■ **Problem details**: Note every line in the entries that contains the string "need", and copy it.

*** Block opens ***

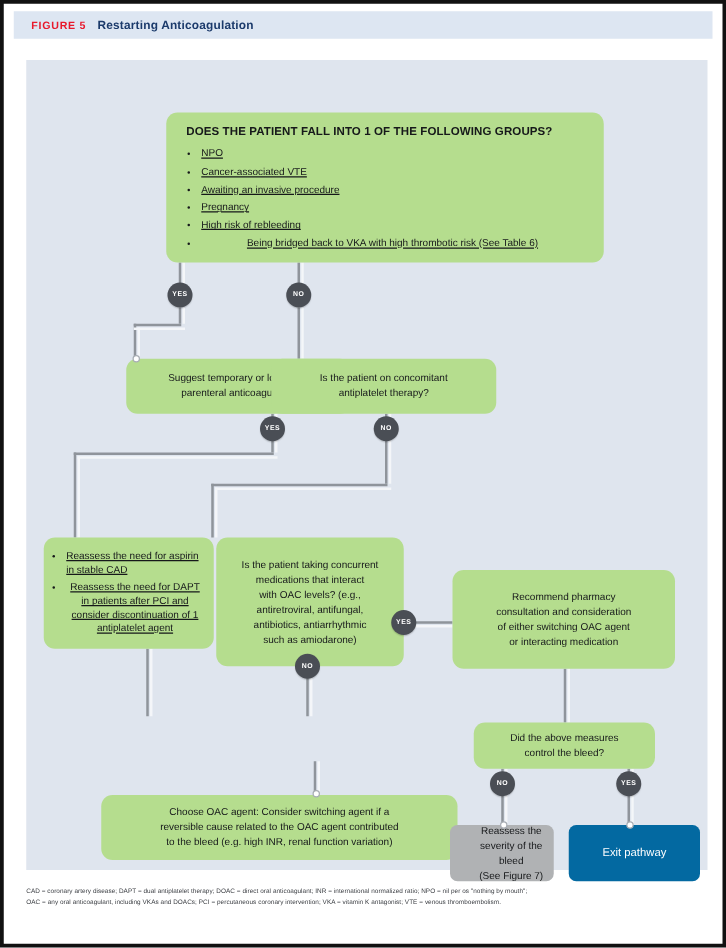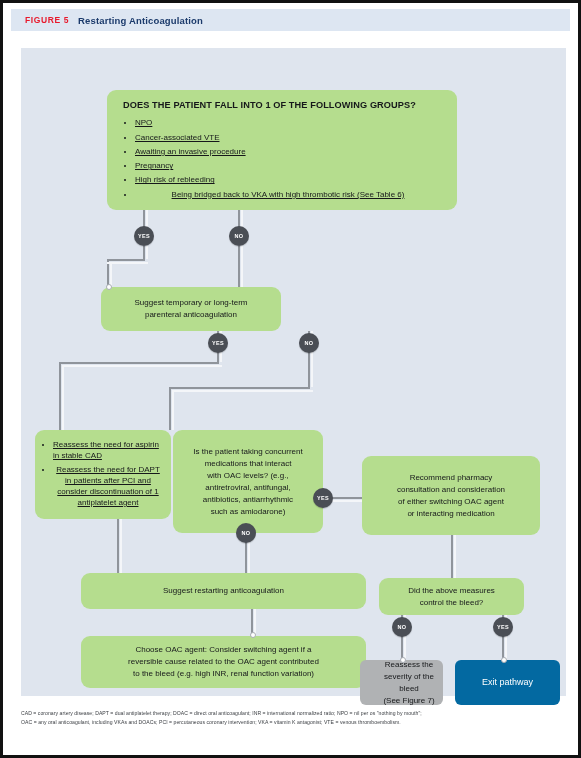--- a/index.html
+++ b/index.html
@@ -203,40 +203,44 @@
     <div class="connw v" style="left:383px;top:586px;height:27px;"></div>
 
     <div class="conn v" style="left:481px;top:586px;height:27px;"></div>
     <div class="connw v" style="left:484px;top:586px;height:27px;"></div>
 
     <div class="dot" style="left:85px;top:236px;"></div>
     <div class="dot" style="left:229px;top:584px;"></div>
     <div class="dot" style="left:379px;top:609px;"></div>
     <div class="dot" style="left:480px;top:609px;"></div>
 
-    <div class="node leftalign" style="left:86px;top:42px;width:350px;height:120px;padding:12px 16px;">
+    <div class="node leftalign" style="left:112px;top:42px;width:350px;height:120px;padding:12px 16px;">
       <div class="hd">DOES THE PATIENT FALL INTO 1 OF THE FOLLOWING GROUPS?</div>
       <ul>
         <li>NPO</li>
         <li>Cancer-associated VTE</li>
         <li>Awaiting an invasive procedure</li>
         <li>Pregnancy</li>
         <li>High risk of rebleeding</li>
         <li>Being bridged back to VKA with high thrombotic risk (See Table 6)</li>
       </ul>
     </div>
 
     <div class="badge" style="left:113px;top:178px;">YES</div>
     <div class="badge" style="left:208px;top:178px;">NO</div>
 
     <div class="node" style="left:80px;top:239px;width:180px;height:44px;">
       <p>Suggest temporary or long-term</p>
       <p>parenteral anticoagulation</p>
     </div>
 
+    <div class="node" style="left:196px;top:239px;width:180px;height:44px;">
+      <p>Is the patient on concomitant</p>
+      <p>antiplatelet therapy?</p>
+    </div>
 
     <div class="badge" style="left:187px;top:285px;">YES</div>
     <div class="badge" style="left:278px;top:285px;">NO</div>
 
     <div class="node leftalign" style="left:14px;top:382px;width:136px;height:89px;padding:9px 8px 9px 6px;">
       <ul>
         <li>Reassess the need for aspirin in stable CAD</li>
         <li>Reassess the need for DAPT in patients after PCI and consider discontinuation of 1 antiplatelet agent</li>
       </ul>
     </div>
@@ -253,23 +257,20 @@
     <div class="badge" style="left:292px;top:440px;">YES</div>
     <div class="badge" style="left:215px;top:475px;">NO</div>
 
     <div class="node" style="left:341px;top:408px;width:178px;height:79px;">
       <p>Recommend pharmacy</p>
       <p>consultation and consideration</p>
       <p>of either switching OAC agent</p>
       <p>or interacting medication</p>
     </div>
 
-    <div class="node" style="left:60px;top:525px;width:285px;height:36px;">
-      <p>Suggest restarting anticoagulation</p>
-    </div>
 
     <div class="node" style="left:358px;top:530px;width:145px;height:37px;">
       <p>Did the above measures</p>
       <p>control the bleed?</p>
     </div>
 
     <div class="badge" style="left:371px;top:569px;">NO</div>
     <div class="badge" style="left:472px;top:569px;">YES</div>
 
     <div class="node" style="left:60px;top:588px;width:285px;height:52px;">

*** Block closes ***

■ **Result of this exercise**:
         <li>Reassess the need for aspirin in stable CAD</li>
         <li>Reassess the need for DAPT in patients after PCI and consider discontinuation of 1 antiplatelet agent</li>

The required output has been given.